§ Recorded information:
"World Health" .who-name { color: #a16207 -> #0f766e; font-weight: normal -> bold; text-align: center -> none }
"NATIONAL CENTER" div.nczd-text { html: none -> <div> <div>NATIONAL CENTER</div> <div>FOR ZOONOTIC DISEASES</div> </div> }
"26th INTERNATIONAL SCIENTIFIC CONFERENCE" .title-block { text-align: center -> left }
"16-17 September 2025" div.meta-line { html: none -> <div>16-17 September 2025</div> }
* * *
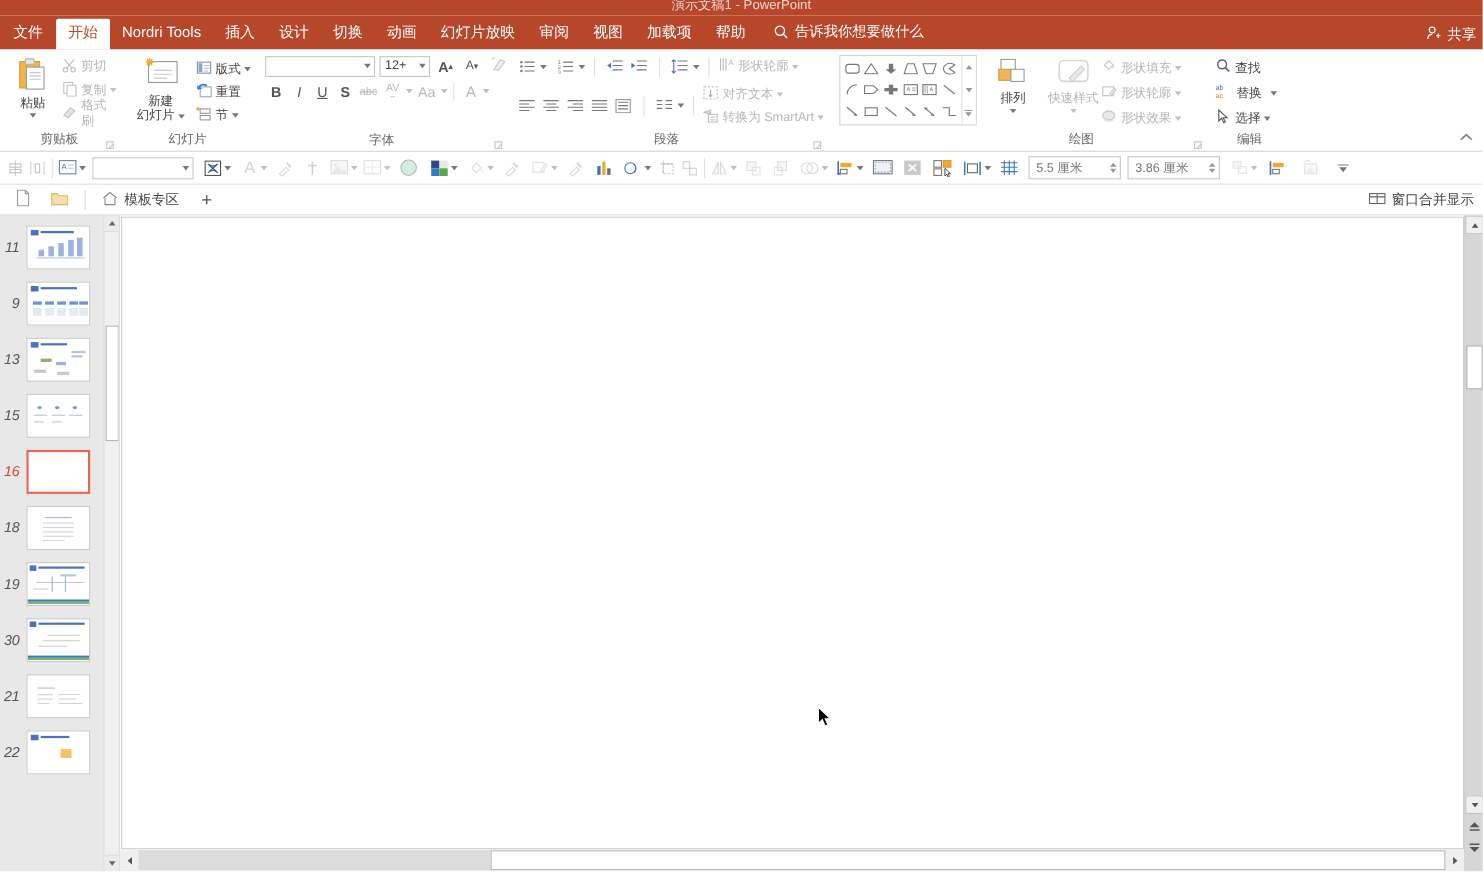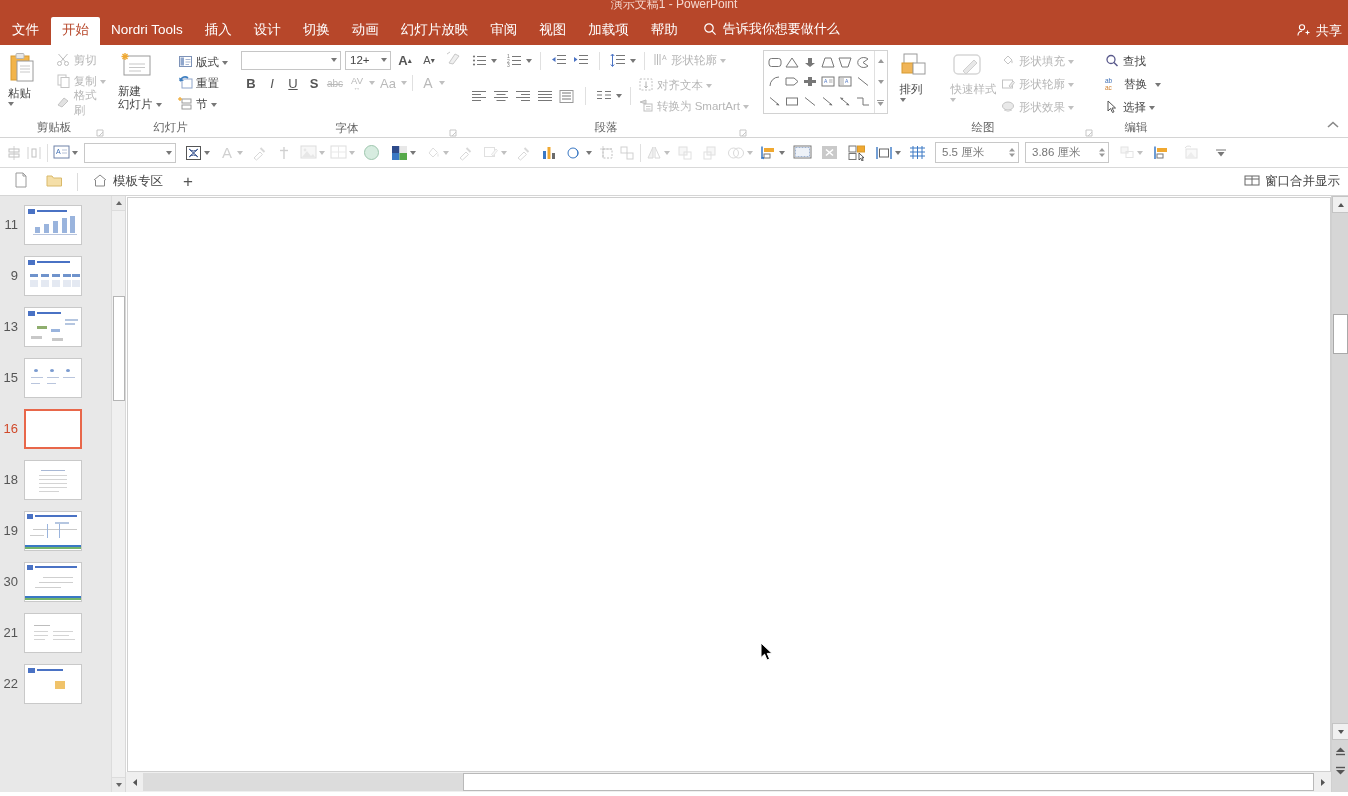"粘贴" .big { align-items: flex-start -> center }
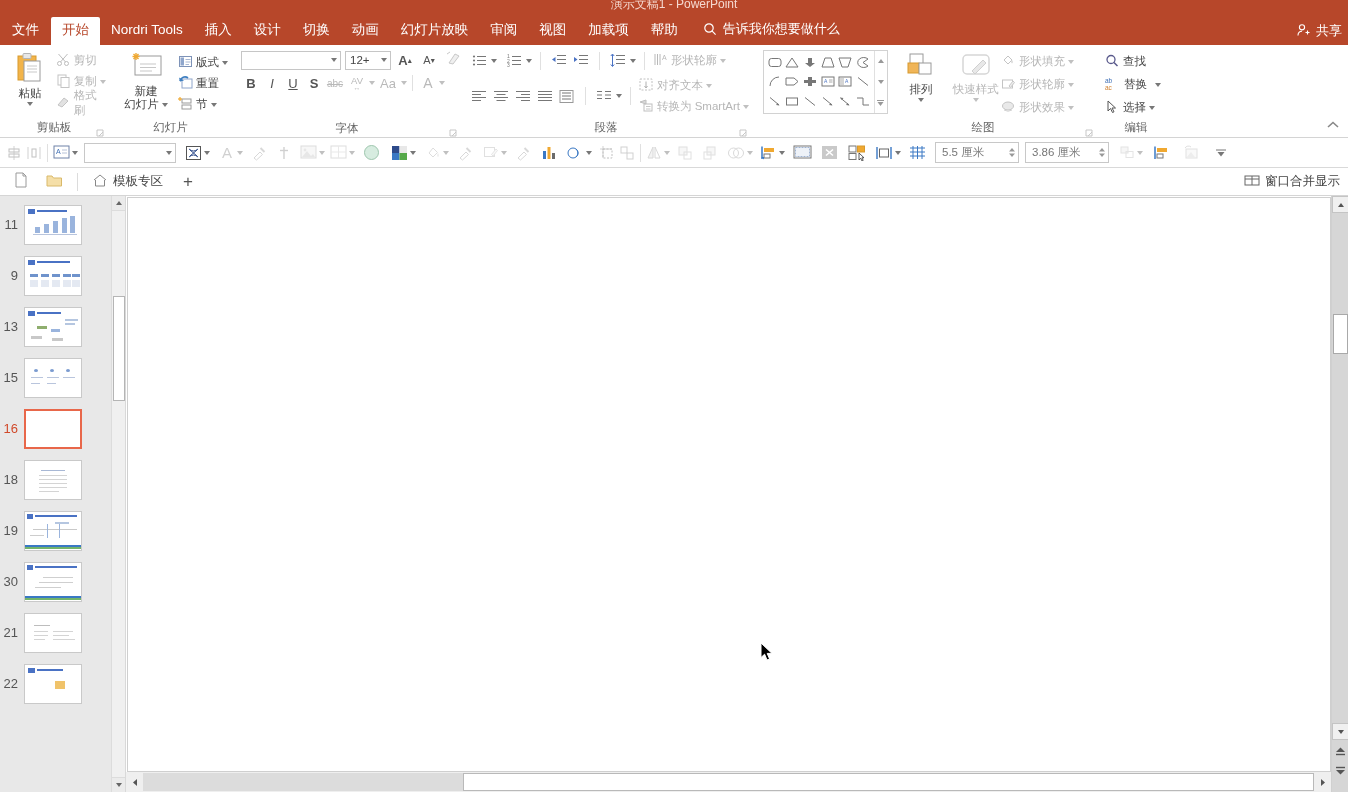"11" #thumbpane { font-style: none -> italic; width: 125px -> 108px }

§ What is expected:
Would you please show every line of the material above that includes the string "text"?

§ Expected answer:
"World Health" .who-name { color: #a16207 -> #0f766e; font-weight: normal -> bold; text-align: center -> none }
"NATIONAL CENTER" div.nczd-text { html: none -> <div> <div>NATIONAL CENTER</div> <div>FOR ZOONOTIC DISEASES</div> </div> }
"26th INTERNATIONAL SCIENTIFIC CONFERENCE" .title-block { text-align: center -> left }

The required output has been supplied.